Keeping Your Mouth Shut: Spiraling Self-Censorship in the United States
30 Pages Posted: 16 Jul 2020 Last revised: 18 May 2021
Date Written: June 1, 2020
Over the course of the period from the heyday of McCarthyism to the present, the percentage of the American people not feeling free to express their views has tripled. In 2019, fully four in ten Americans engaged in self-censorship. Our analyses of both over-time and cross-sectional variability provide several insights into why people keep their mouths shut. We find that:
(1) Levels of self-censorship are related to affective polarization among the mass public, but not via an “echo chamber” effect because greater polarization is associated with more self-censorship.
(2) Levels of mass political intolerance bear no relationship to self-censorship, either at the macro- or micro-levels.
(3) Those who perceive a more repressive government are only slightly more likely to engage in self-censorship. And
(4) those possessing more resources (e.g., higher levels of education) report engaging in more self-censorship.

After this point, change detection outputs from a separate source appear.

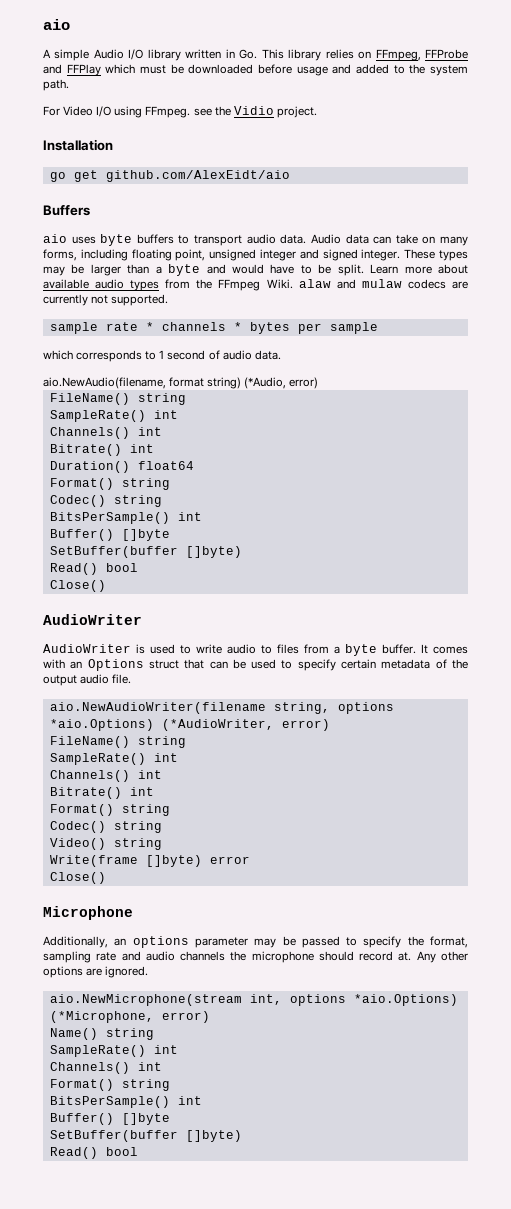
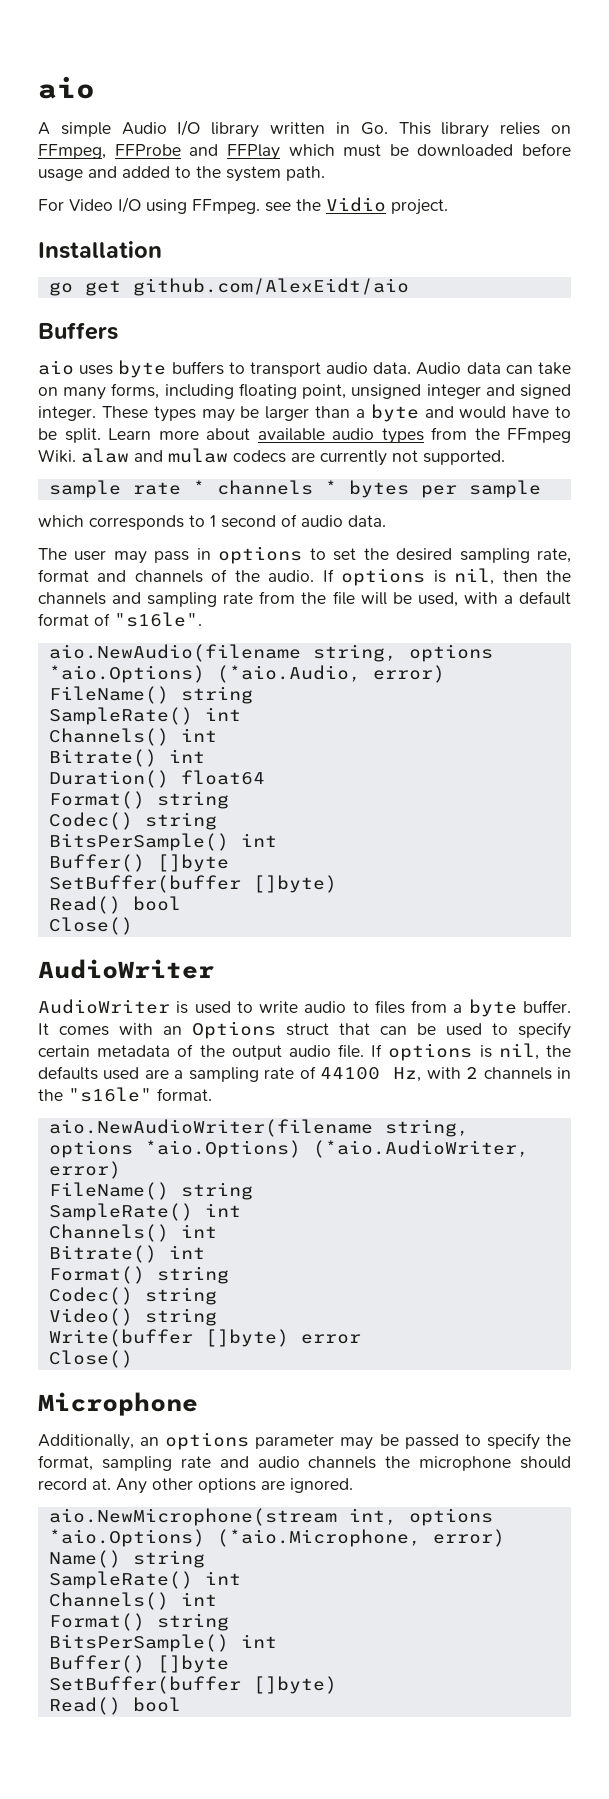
- aio.NewAudio(filename, format string) (*Audio, error)
+ The user may pass in options to set the desired sampling rate, format and channels of the audio. If options is nil, then the channels and sampling rate from the file will be used, with a default format of "s16le".
+ aio.NewAudio(filename string, options *aio.Options) (*aio.Audio, error)
+ If options is nil, the defaults used are a sampling rate of 44100 Hz, with 2 channels in the "s16le" format.
- aio.NewAudioWriter(filename string, options *aio.Options) (*AudioWriter, error)
+ aio.NewAudioWriter(filename string, options *aio.Options) (*aio.AudioWriter, error)
- Write(frame []byte) error
+ Write(buffer []byte) error
- aio.NewMicrophone(stream int, options *aio.Options) (*Microphone, error)
+ aio.NewMicrophone(stream int, options *aio.Options) (*aio.Microphone, error)

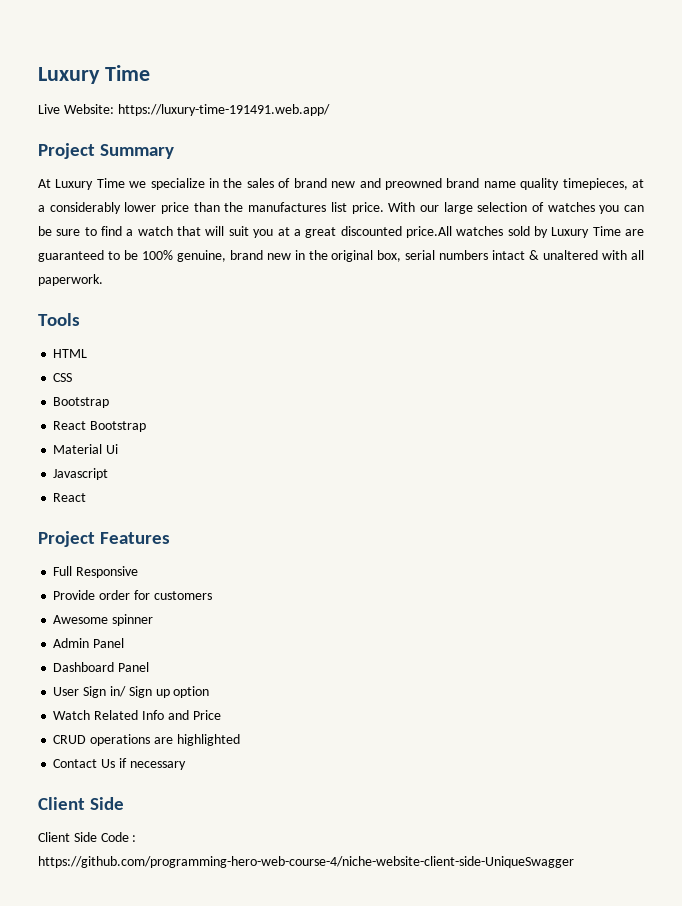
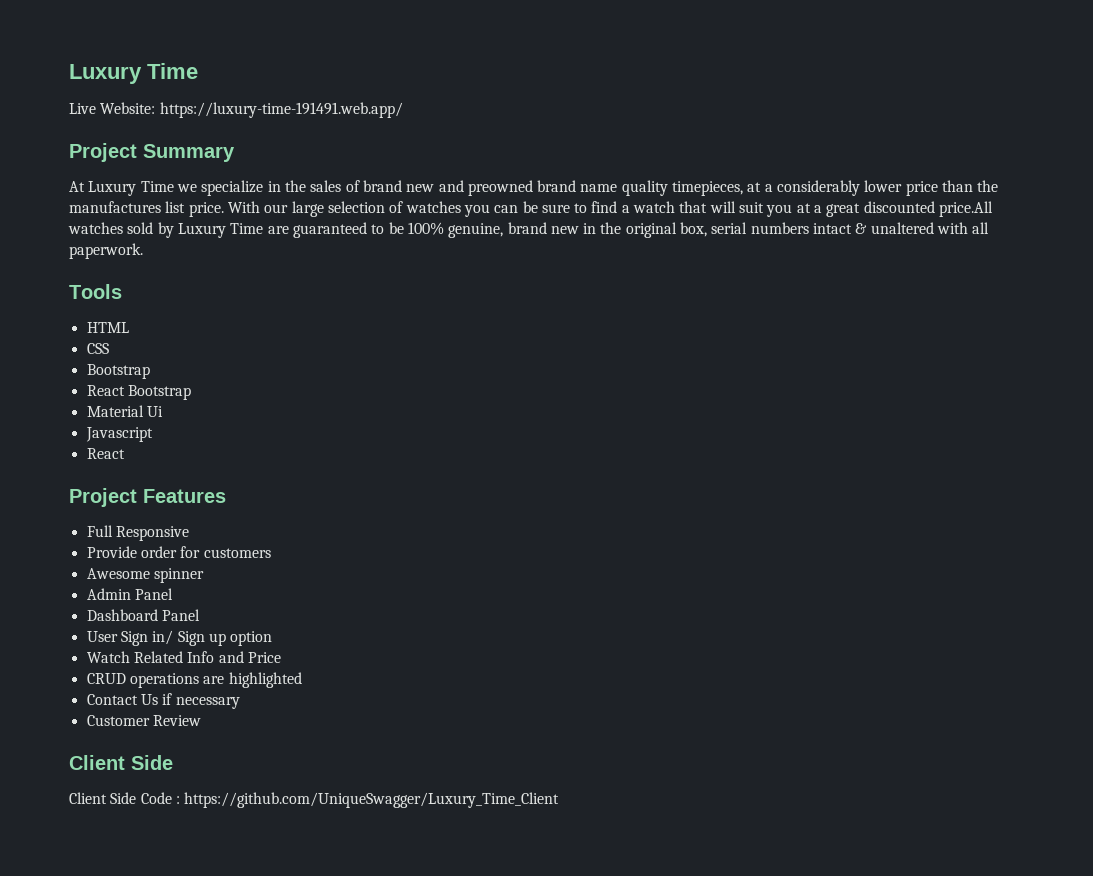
+ Customer Review
- Client Side Code : https://github.com/programming-hero-web-course-4/niche-website-client-side-UniqueSwagger
+ Client Side Code : https://github.com/UniqueSwagger/Luxury_Time_Client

Together, these findings suggest the conclusion that one’s larger macro-environment has little to do with self-censorship. Instead, micro-environment sentiments — such as worrying that expressing unpopular views will isolate and alienate people from their friends, family, and neighbors — seem to drive self-censorship. We conclude with a brief discussion of the significance of our findings for larger democracy theory and practice.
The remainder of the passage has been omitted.